Task instructions:
Produce a verbatim copy of the data below that contains no pictures.

Material provided:
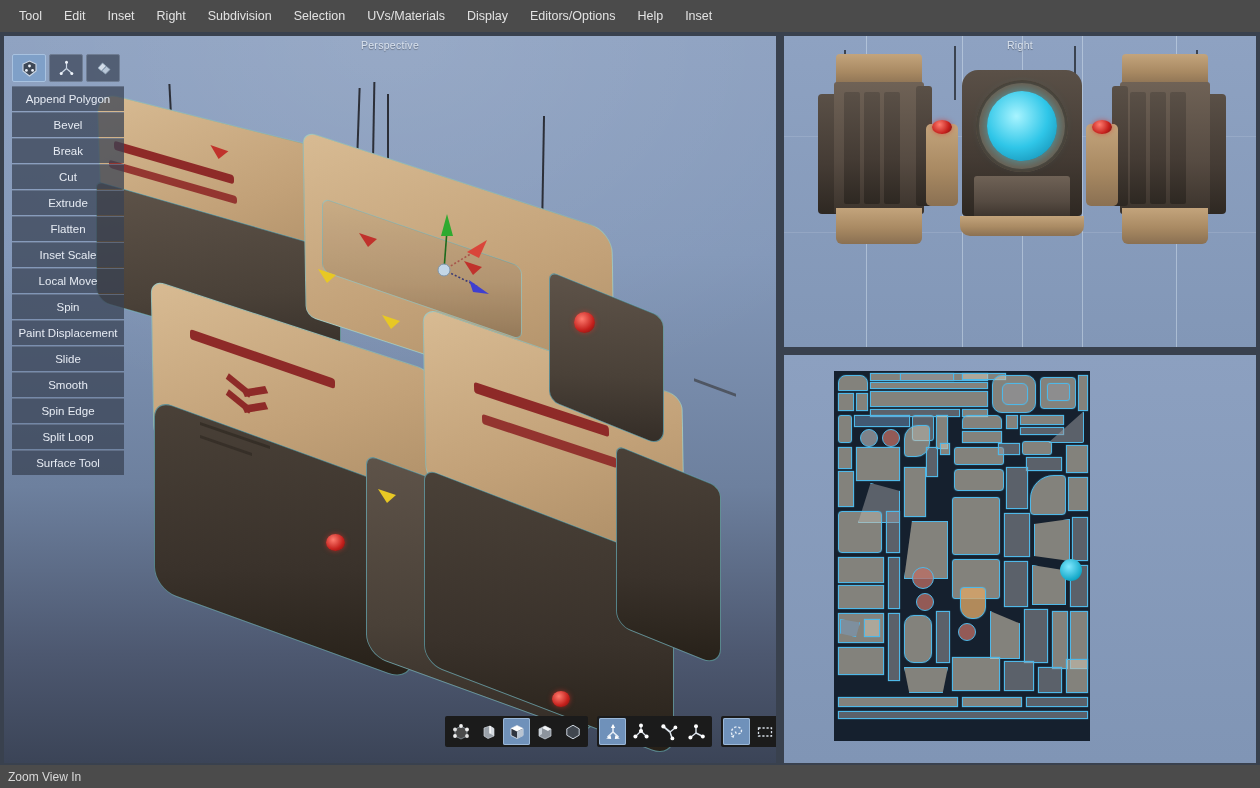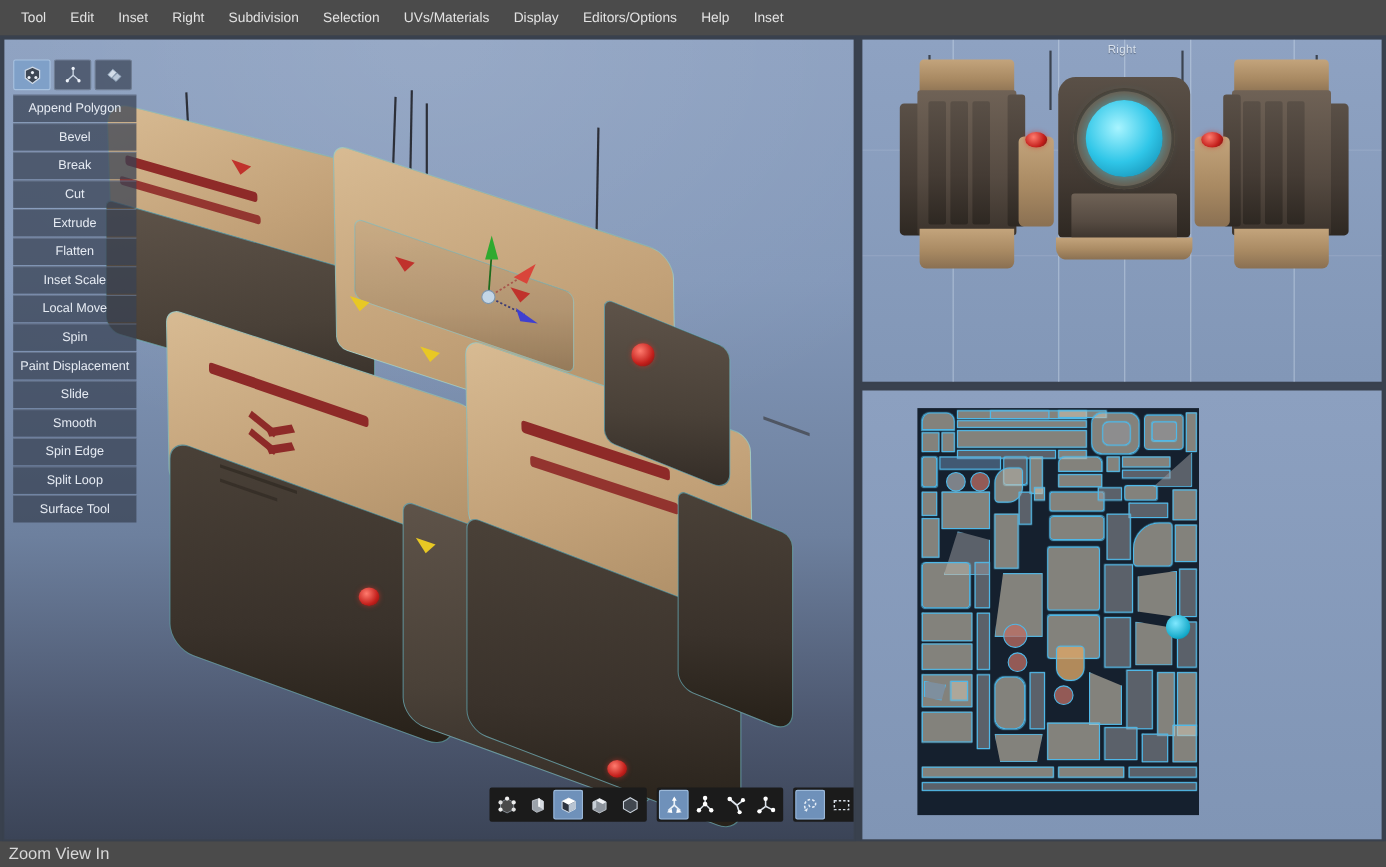--- a/index.html
+++ b/index.html
@@ -255,6 +255,7 @@
           <circle cx="25" cy="62" r="6" fill="#c3d6e6" stroke="#7f96ab" stroke-width="1"></circle>
         </svg>
 
+        <div class="vp-label">Perspective</div>
 
         <div class="toolpanel">
           <div class="mode-row">

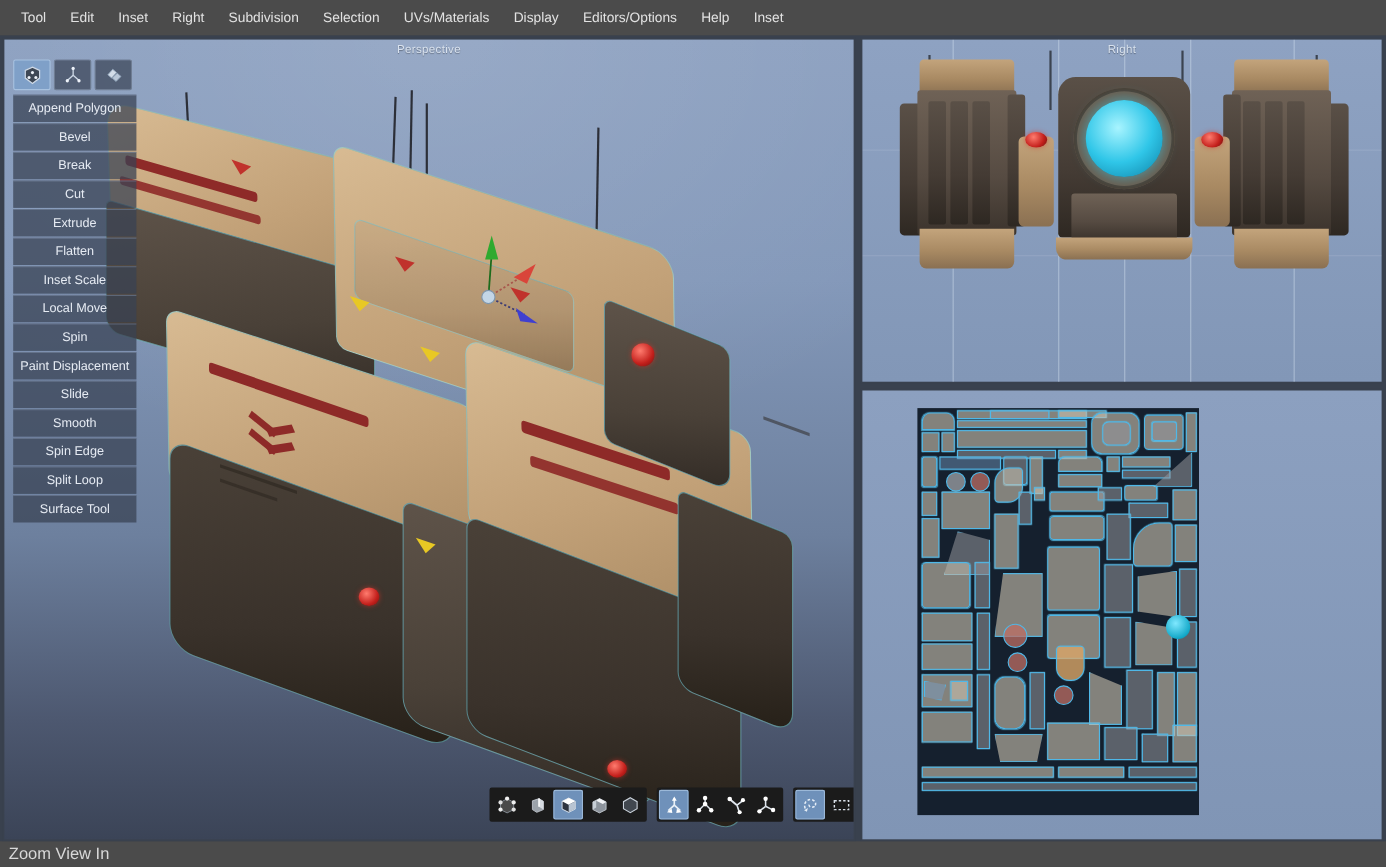--- a/index.html
+++ b/index.html
@@ -94,7 +94,7 @@
     background:#4b4b4b; display:flex; align-items:center; padding-left:8px;
     z-index:60;
   }
-  .status-text { color:#d8d8d8; font-size:15px; }
+  .status-text { color:#d8d8d8; font-size:12px; }
 
   
   #uv-inner { background:linear-gradient(180deg,#8ca0c0,#8095b5); }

Answer box:
--- a/index.html
+++ b/index.html
@@ -255,6 +255,7 @@
           <circle cx="25" cy="62" r="6" fill="#c3d6e6" stroke="#7f96ab" stroke-width="1"></circle>
         </svg>
 
+        <div class="vp-label">Perspective</div>
 
         <div class="toolpanel">
           <div class="mode-row">

--- a/index.html
+++ b/index.html
@@ -94,7 +94,7 @@
     background:#4b4b4b; display:flex; align-items:center; padding-left:8px;
     z-index:60;
   }
-  .status-text { color:#d8d8d8; font-size:15px; }
+  .status-text { color:#d8d8d8; font-size:12px; }
 
   
   #uv-inner { background:linear-gradient(180deg,#8ca0c0,#8095b5); }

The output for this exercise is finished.